If you live in a fine house in a gated community and a trust fund pays for everything then how do you plan to stop the mobs that come to string you up? Those that are poor not because they do not work but because of money and credit and government and laws that give all the advantages to those who own wealth? What happened in Venezuelas is indeed a disaster. But is weeks away from happening here as well and the owners of wealth are in denial about it, they are going to meet the same sticky end. Your bonds will be wortless, your equity will be just void. Your bitcoin will not help you in a nation where bitcoin is outlawed as a tool of the wealthy. Where legal tender will be cash only.

And we are weeks not years or months away from that.

There is very little time left trust me.

aqualech
aqualech
3 years ago

Bad news has been good news since when, maybe 2008, when the Fed really started blatantly trying to prevent any risk asset price discovery? The first rounds of TARP and all that?
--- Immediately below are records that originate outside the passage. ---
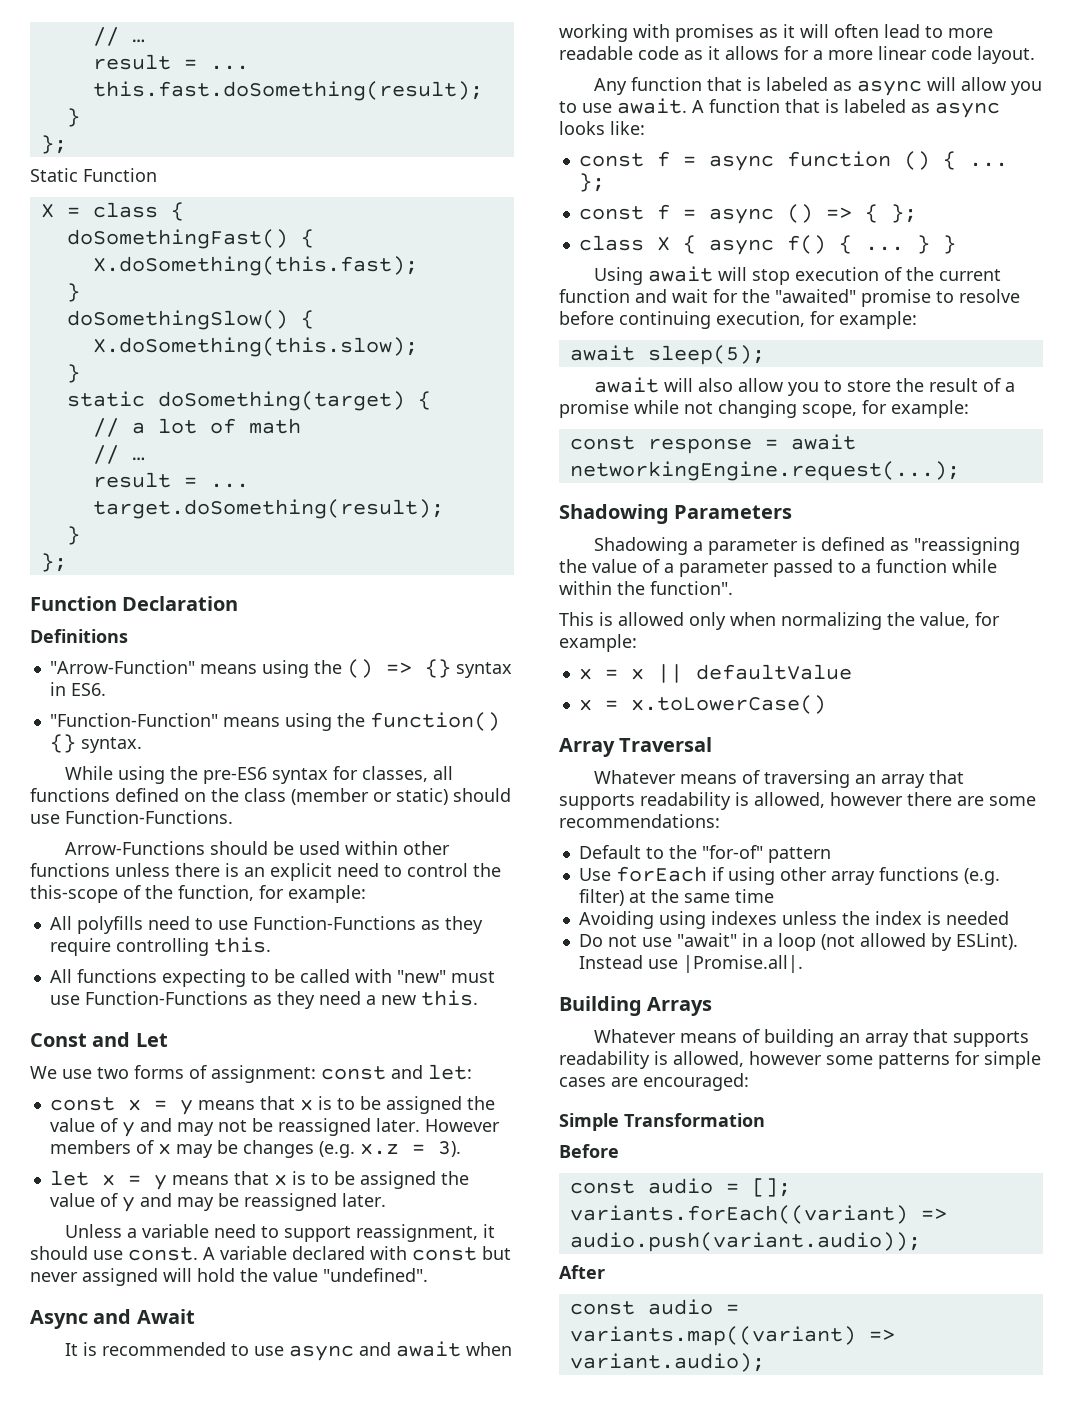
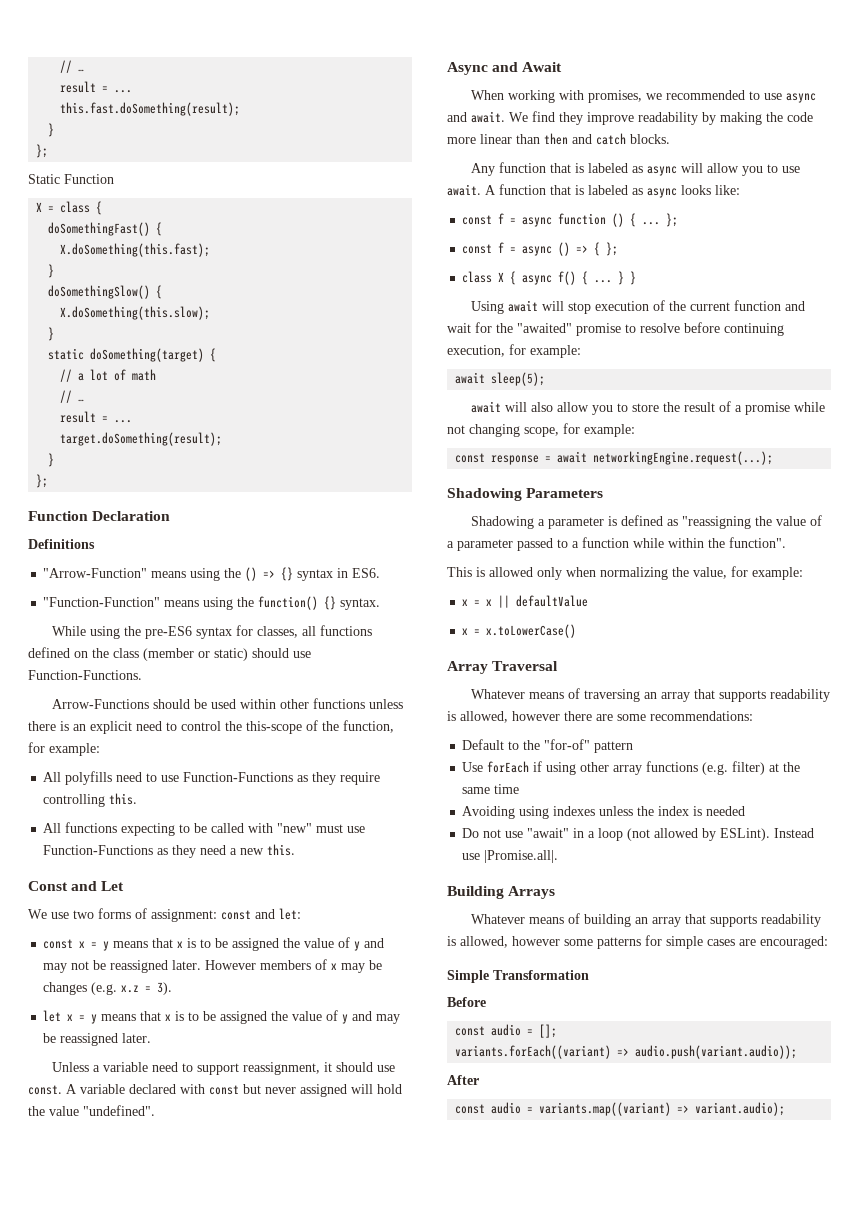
- It is recommended to use async and await when working with promises as it will often lead to more readable code as it allows for a more linear code layout.
+ When working with promises, we recommended to use async and await. We find they improve readability by making the code more linear than then and catch blocks.

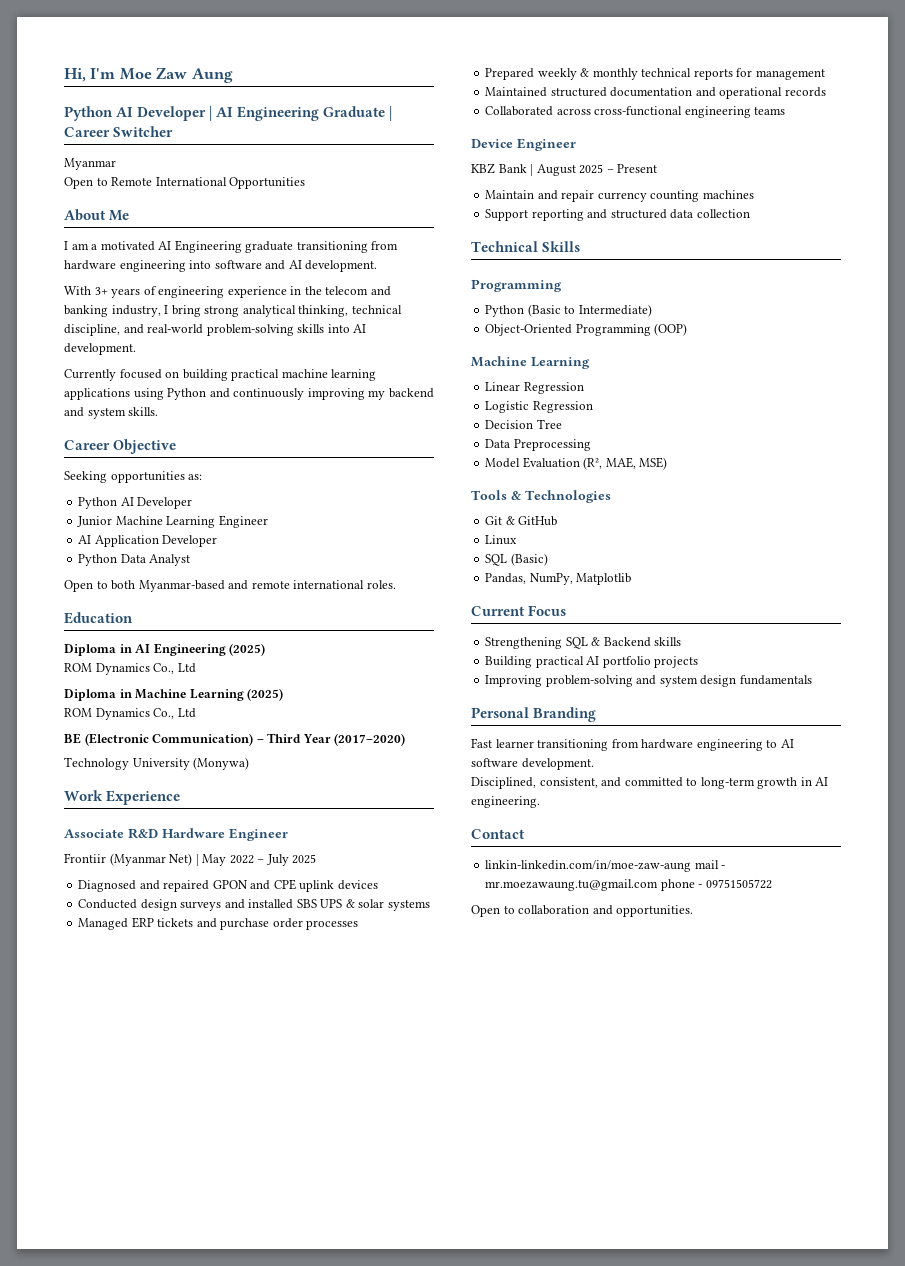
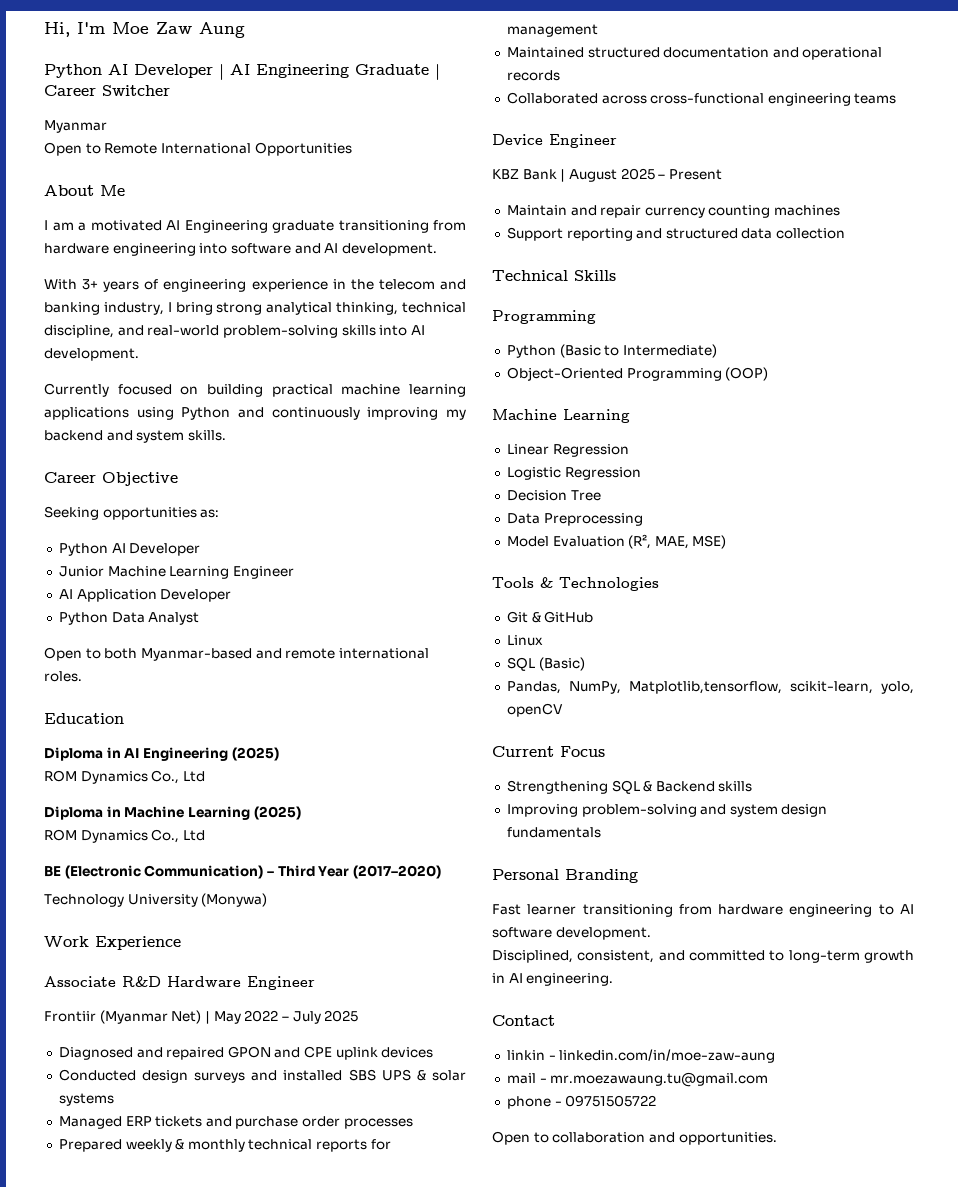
- Pandas, NumPy, Matplotlib
+ Pandas, NumPy, Matplotlib,tensorflow, scikit-learn, yolo, openCV
- Building practical AI portfolio projects
- linkin-linkedin.com/in/moe-zaw-aung mail - mr.moezawaung.tu@gmail.com phone - 09751505722
+ linkin - linkedin.com/in/moe-zaw-aung
+ mail - mr.moezawaung.tu@gmail.com
+ phone - 09751505722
Can bad news be good news for risk asset prices forever, or only until they destroy the currency?

tokidoki
tokidoki
3 years ago

Fed looks around for risks, doesn’t realize that they are the biggest source of systemic risk.

Jack and Joan
Jack and Joan
3 years ago

We are probably headed for a depression. It is only a matter of the banks closing.

Tony Bennett
Tony Bennett
3 years ago

For all the talk that the Federal Reserve will print and buy it all up.

Its balance sheet grew < $4 billion last week.

Maximus_Minimus
Maximus_Minimus
3 years ago
Reply to  Tony Bennett

Wolf Richter is talking about 68B/week. In comparison, the now historic QE was 80B/month.

Bcalderone
Bcalderone
3 years ago
Reply to  Tony Bennett

Give it time. The Fed will print money like a gaggle of drunken sailors.

Tony Bennett
Tony Bennett
3 years ago
Reply to  Bcalderone

No doubt.

BUT it won’t be nearly enough.

I fully expect Federal Reserve’s balance sheet to expand to $10 trillion – $15 trillion.

The problem?

US equity + debt market total in the $115 trillion range.

Plenty of “something” will have to give … sooner or later.

Tony Bennett
Tony Bennett
3 years ago

If June beginning of bounce … better replace the phone book with a credit card …

Rail:

Week Ending May 30, 2020

Total U.S. weekly rail traffic was 395,714 carloads and intermodal units, down 17.3 percent compared with the same week last year.

..
WASHINGTON, D.C. – June 10, 2020 – The Association of American Railroads (AAR) today reported U.S. rail traffic for the week ending June 6, 2020.

For this week, total U.S. weekly rail traffic was 433,171 carloads and intermodal units, down 15.6 percent compared with the same week last year.

Maximus_Minimus
Maximus_Minimus
3 years ago

The absence of self-reflection is the main downside risk.